- Problem requirements
Among the entries that follow, the required portion opens with the line containing "top: 27px ->" and closes with the line containing "border-radius: none ->". Give that portion again exactly, and nothing else.

- Records shown
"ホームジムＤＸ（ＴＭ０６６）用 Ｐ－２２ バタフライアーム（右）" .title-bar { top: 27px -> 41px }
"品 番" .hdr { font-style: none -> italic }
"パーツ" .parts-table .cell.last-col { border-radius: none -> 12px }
---
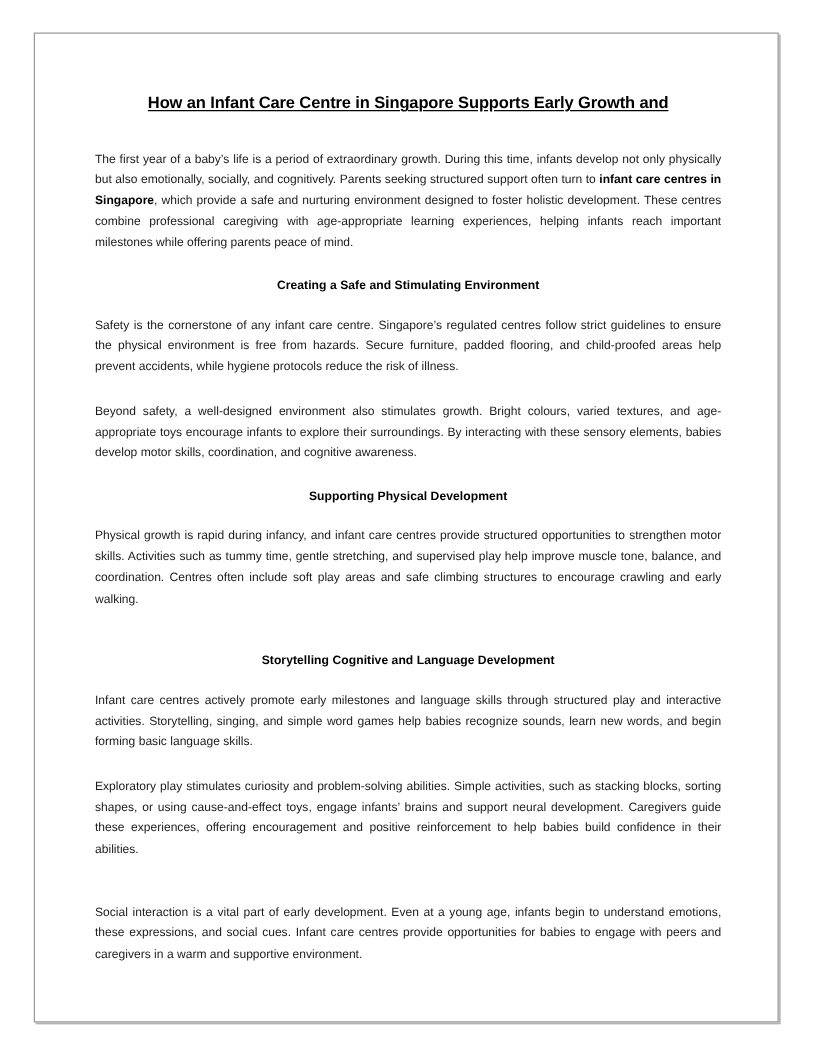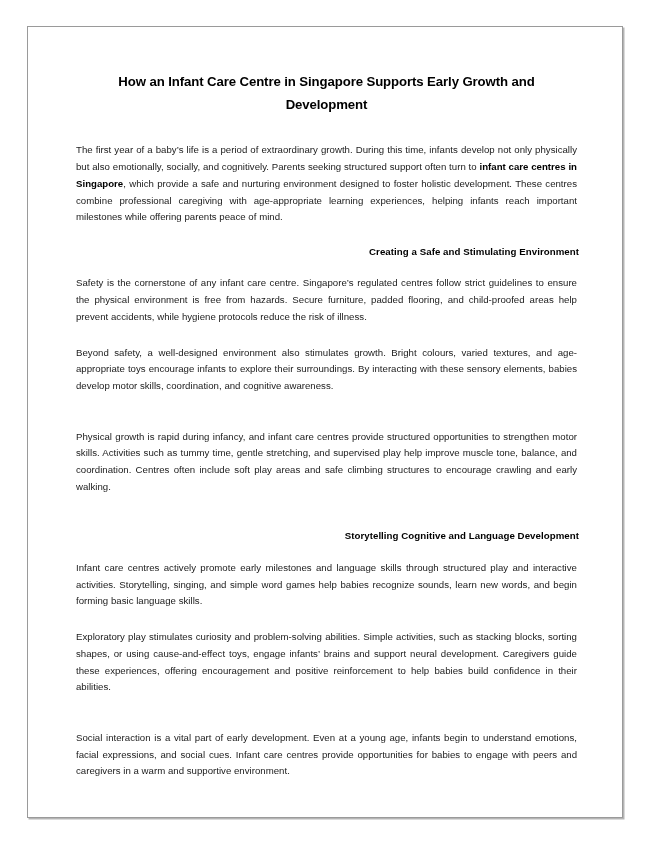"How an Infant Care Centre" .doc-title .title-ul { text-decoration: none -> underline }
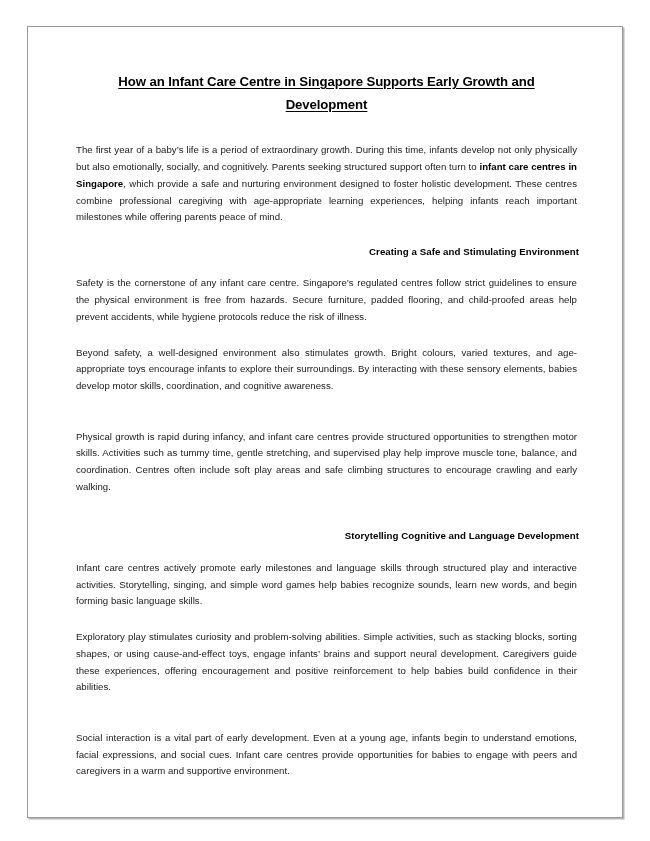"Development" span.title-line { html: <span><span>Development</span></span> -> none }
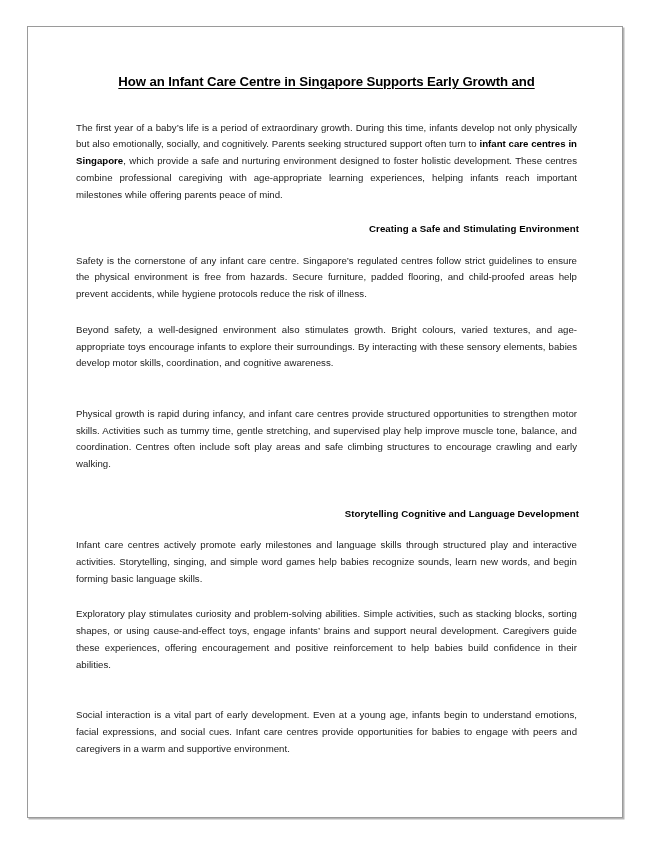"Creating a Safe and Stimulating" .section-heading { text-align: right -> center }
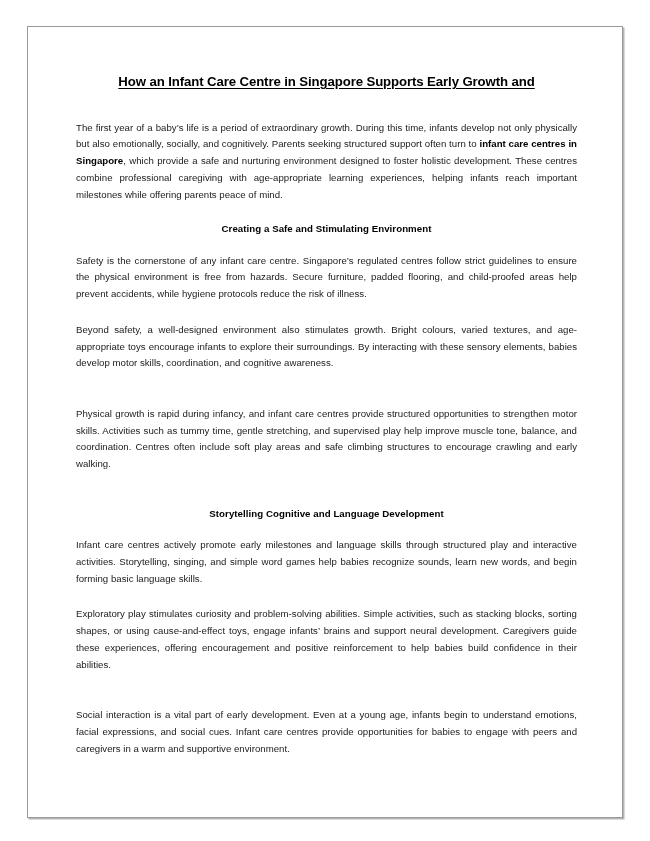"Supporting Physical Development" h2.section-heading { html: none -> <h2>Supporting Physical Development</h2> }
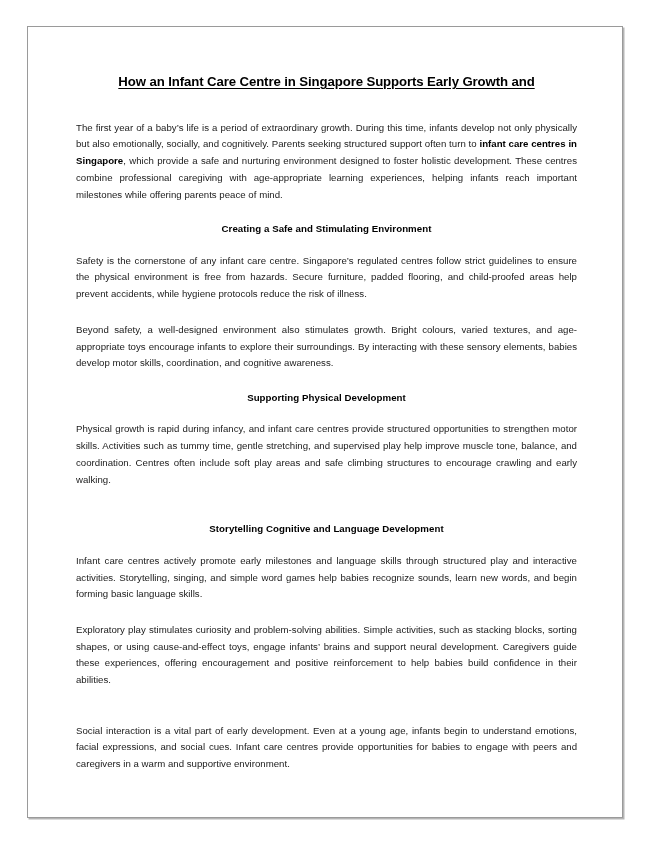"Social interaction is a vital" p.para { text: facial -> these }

- Result of this task
"ホームジムＤＸ（ＴＭ０６６）用 Ｐ－２２ バタフライアーム（右）" .title-bar { top: 27px -> 41px }
"品 番" .hdr { font-style: none -> italic }
"パーツ" .parts-table .cell.last-col { border-radius: none -> 12px }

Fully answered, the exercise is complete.